Your assignment
When a line below contains the string "cells", show that line.

Given data
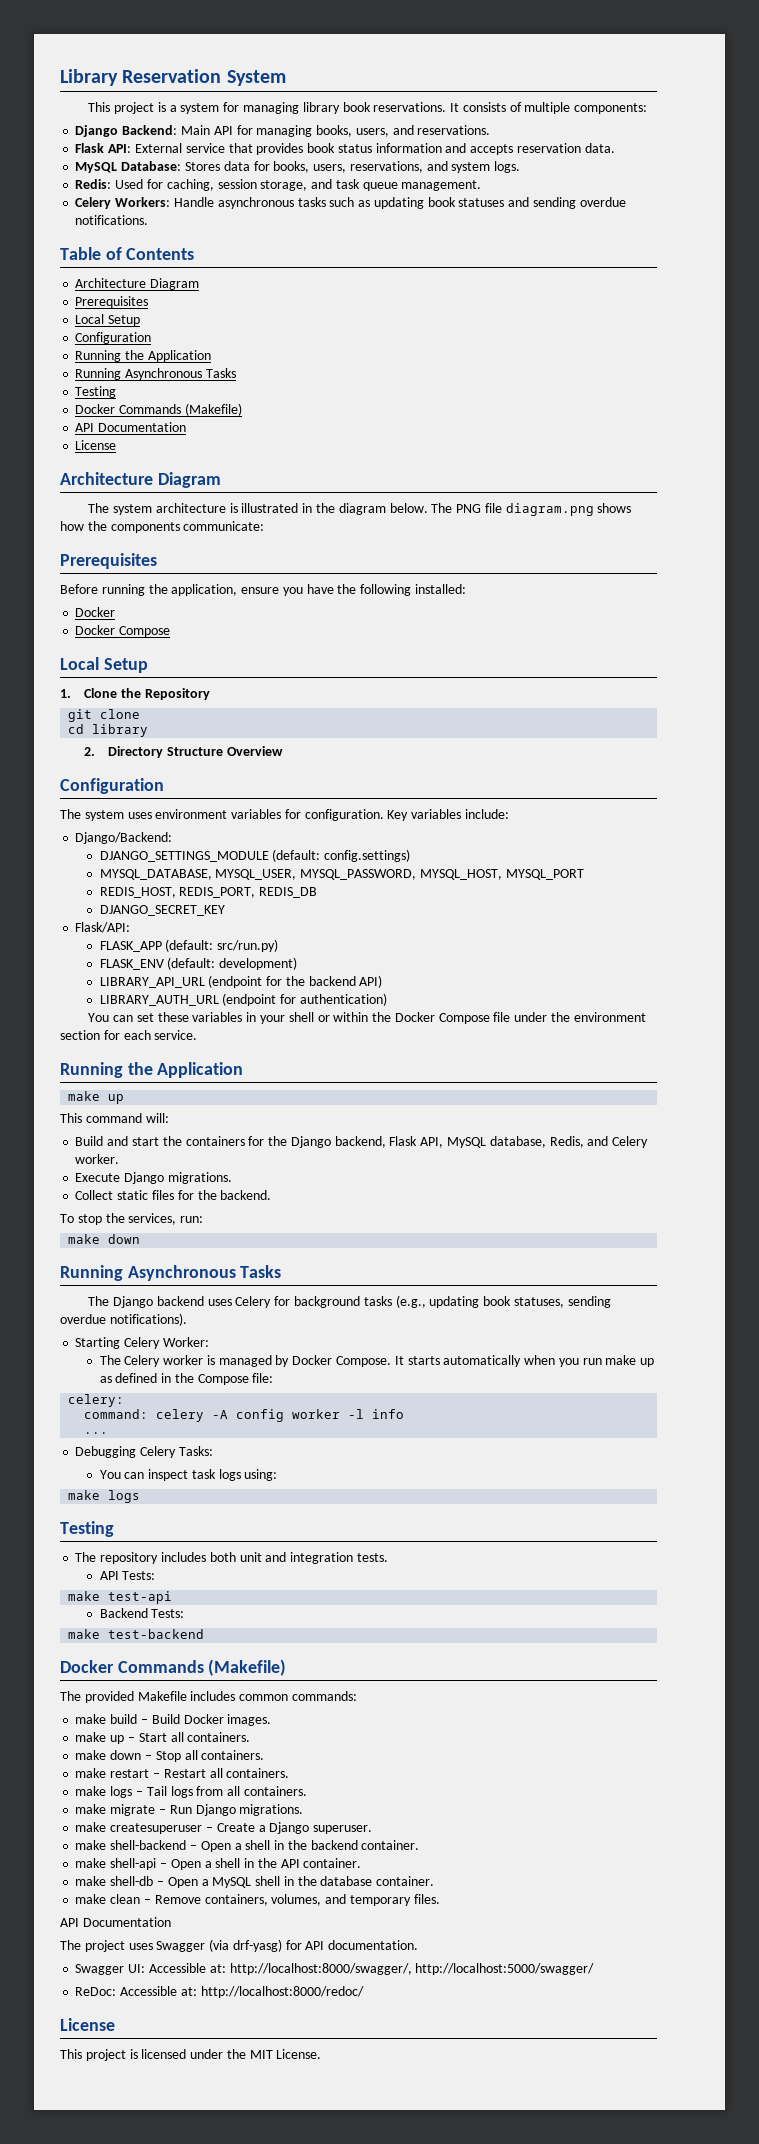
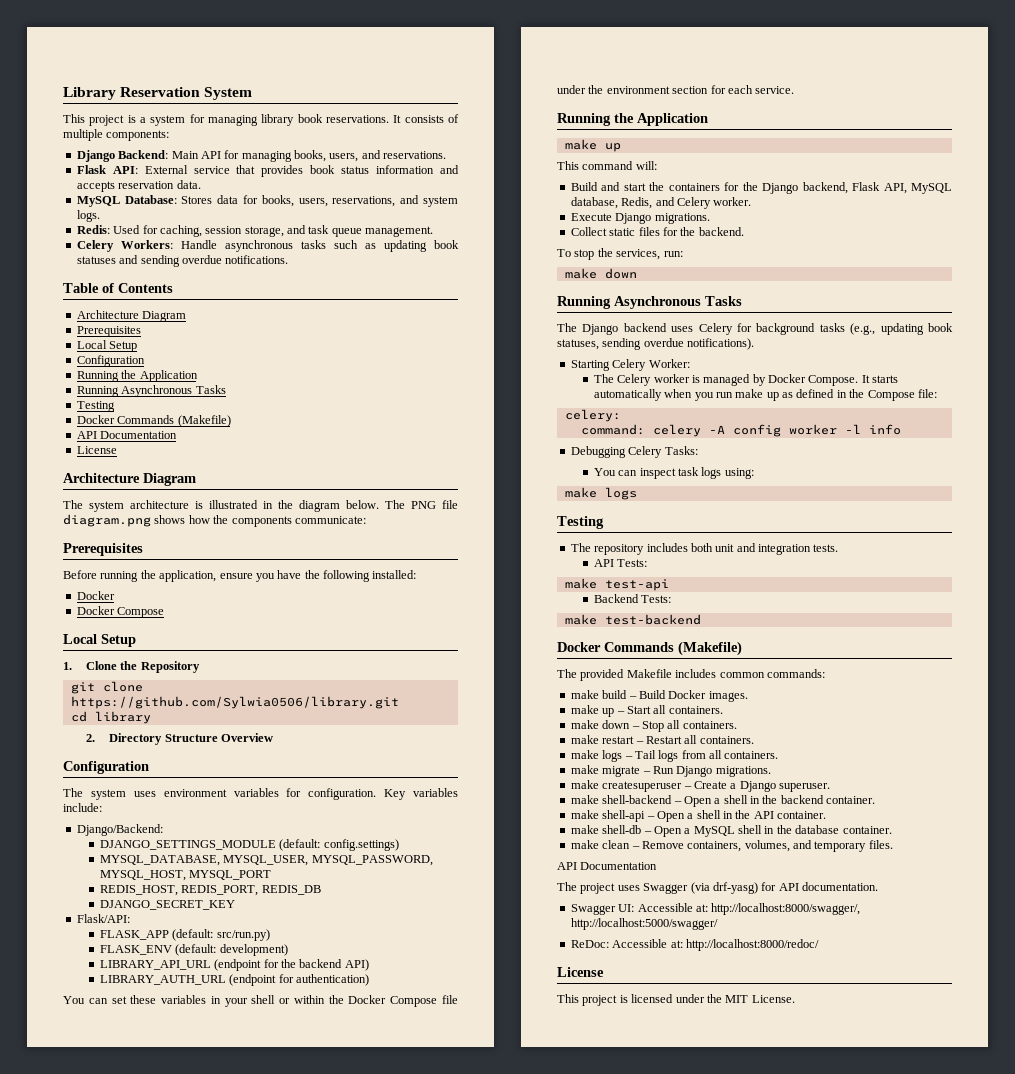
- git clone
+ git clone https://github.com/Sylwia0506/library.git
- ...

* * *

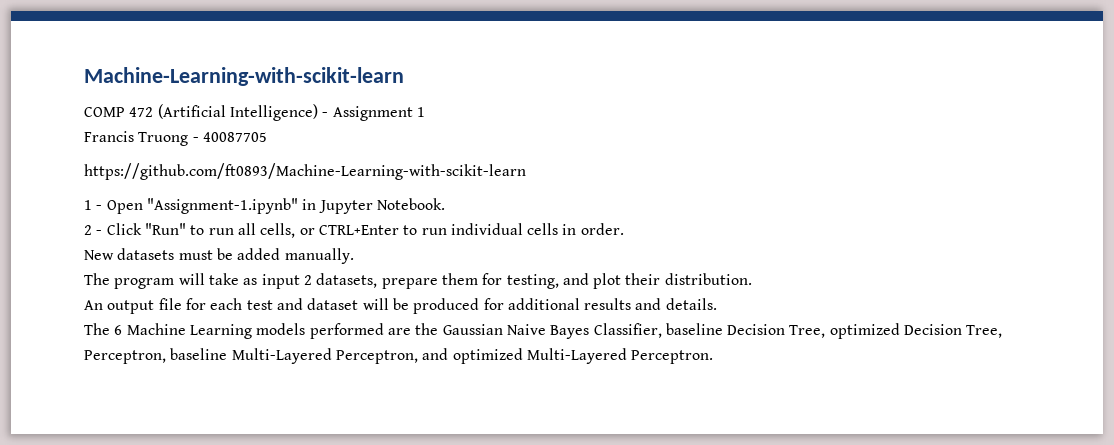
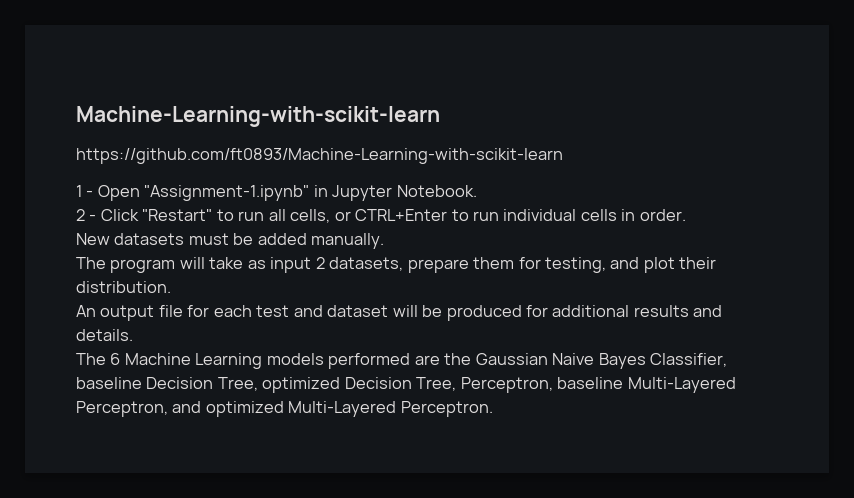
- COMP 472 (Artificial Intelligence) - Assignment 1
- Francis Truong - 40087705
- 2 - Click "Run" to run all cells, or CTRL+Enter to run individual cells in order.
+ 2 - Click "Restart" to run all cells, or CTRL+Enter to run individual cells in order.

Solved problem
- 2 - Click "Run" to run all cells, or CTRL+Enter to run individual cells in order.
+ 2 - Click "Restart" to run all cells, or CTRL+Enter to run individual cells in order.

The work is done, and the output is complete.